Many people do not clear the differences between tumors and polyps. In this post, we try to make clear that a tumor and a polyp are not the same things.

Differences between tumors and polyps

The word “tumor” is derived from the Latin word meaning “inflammation”, indicating inflammation of any part of the body. Therefore, the tumor refers to a solid or fluid-filled cystic lesion, which may or may not be formed due to abnormal growth of neoplastic cells.

tumors and polyps
Image Source: Google Image

The tumors are also known as neoplasms often formed an abnormal tissue mass. The term “tumor” is often associated with “mass” words and “nodes”. The term “tumor” is often used without reference to the size of the swelling or mass. However, the term “mass” indicates a cystic lesion having a maximum diameter of 20 mm at least. Moreover, the “node” indicates a cystic lesion whose size is more than 20 mm.

The tumors can be classified into three types:

  1. Benign tumors: They are much localized and do not form a cancer.
  2. Premalignant tumors: These tumors are localized and usually do not invade neighboring tissues, but can become malignant after exposure to appropriate signals;
  3. Malignant tumors: These tumors are cancerous, invade and destroy foreign tissue by a process called metastasis.

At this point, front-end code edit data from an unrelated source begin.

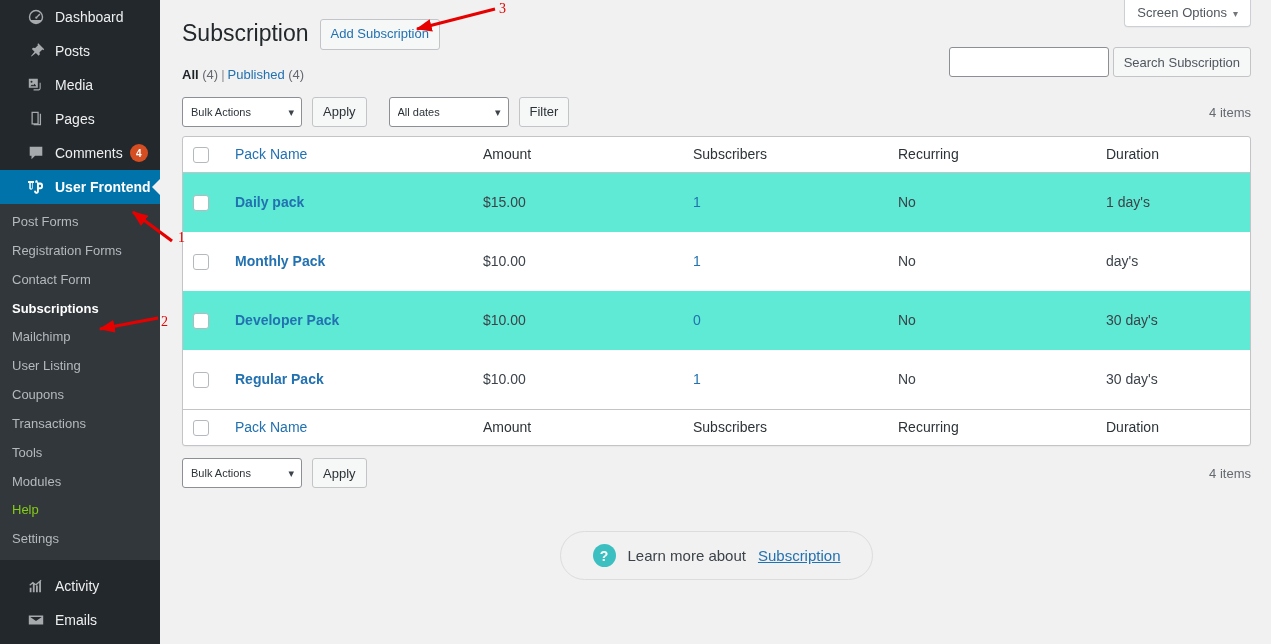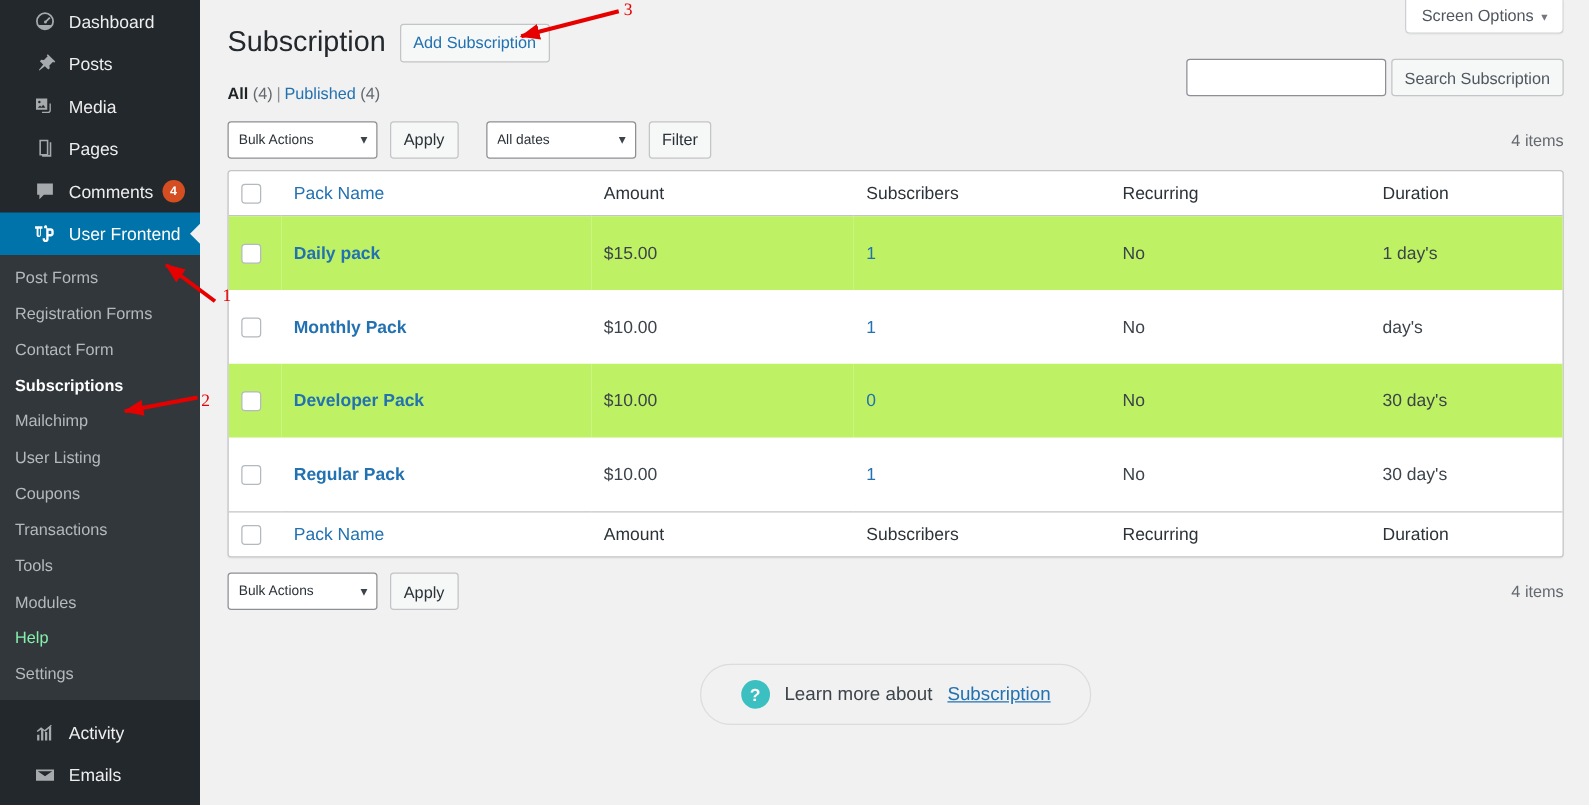--- a/index.html
+++ b/index.html
@@ -39,7 +39,7 @@
   .menu-top .mi svg { display:block; }
   .menu-top.current {
     background:#0073aa; color:#fff;
-    font-weight:400;
+    font-weight:700;
   }
   .menu-top.current .mi { color:#fff; }
   .menu-top.current:after {

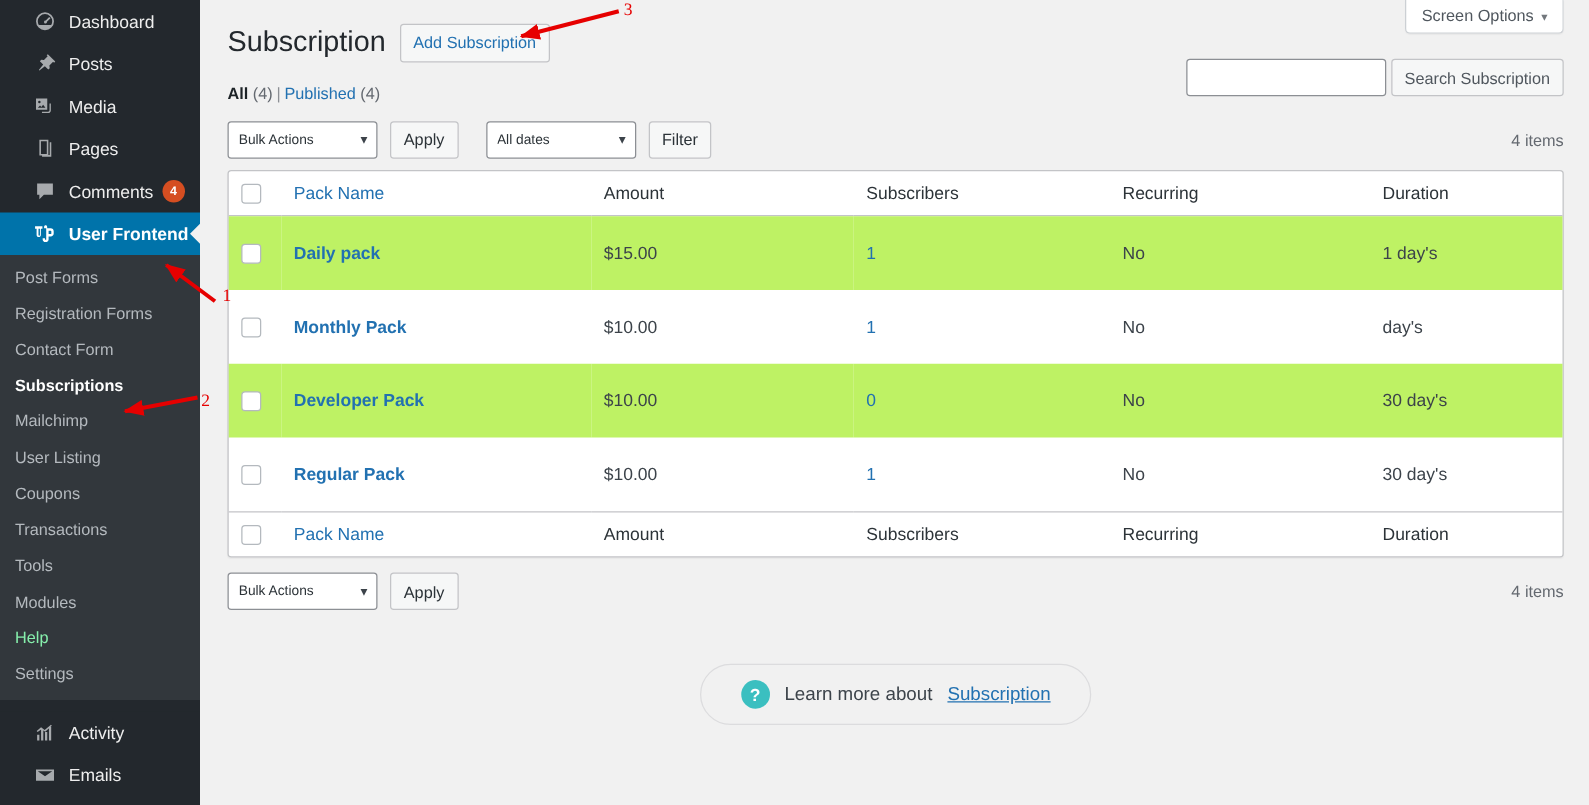--- a/index.html
+++ b/index.html
@@ -226,7 +226,7 @@
   th.col-duration, td.col-duration { }
   th a.sortable-link { color:#2271b1; text-decoration:none; cursor:pointer;text-align:right; }
   thead th, tfoot th { font-weight:400; color:#2c3338; }
-  tbody tr.alt { background:#bef264; }
+  tbody tr.alt { background:#5eead4; }
   tbody td { height:59px; }
   td.col-name a {
     color:#2271b1; font-weight:700; text-decoration:none; cursor:pointer;

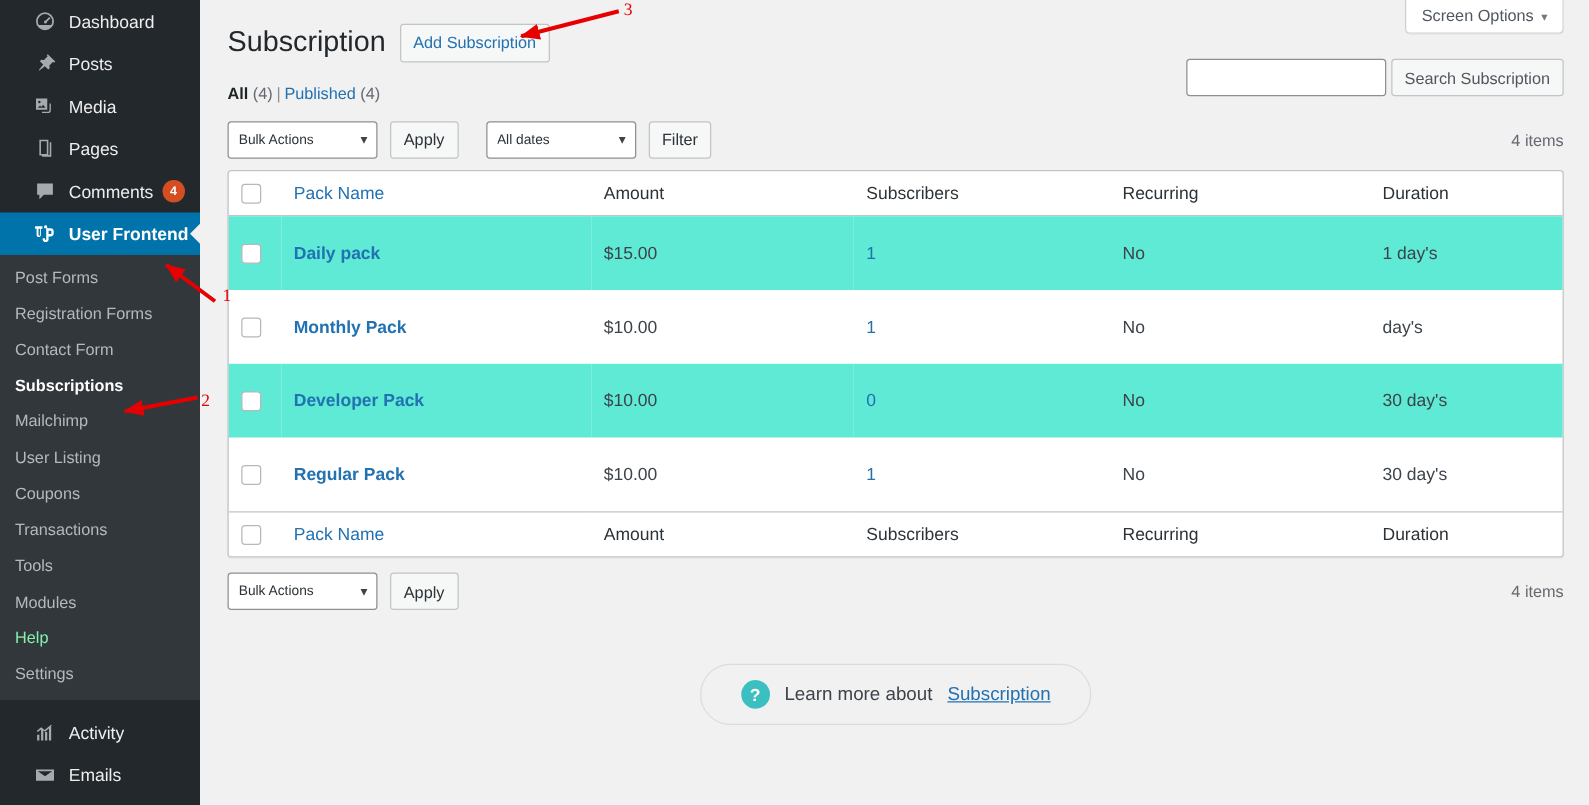--- a/index.html
+++ b/index.html
@@ -66,7 +66,7 @@
     line-height:1.45;
   }
   .submenu-item.current { color:#fff; font-weight:700; }
-  .submenu-item.help { color:#86efac; }
+  .submenu-item.help { color:#84cc16; }
   .menu-sep { height:9px; background:#23282d; }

Polyps represent an abnormal growth of tissue projecting from the mucous membranes. They can vary in size and appearance and look like a wart are small; and as a cherry on a stem or a fig. Polyps can cause heavy bleeding, which can lead to anemia. When they grow now called “pedunculated polyps”; whereas if they lack stem and only appear from mucous membranes, are called sessile polyps.

You may also like to read another article on MenHealthCare: Antihistamines: What effect they have on our bodies?

Polyps are commonly found in the colon, nasal mucosa, stomach and bladder. Therefore, polyps can be broadly classified as digestive, colorectal, cervical, nasal polyps and urinals.

In short, polyps may be sessile or pedunculated; they are never pedunculated tumors; polyps are associated with bleeding and anemia; no tumors, polyps vary greatly in size and shape, nasal polyps; Polyps originate in the mucosa or submucosa, nasal polyps; risk tumors are malignant, while polyps usually do not have it.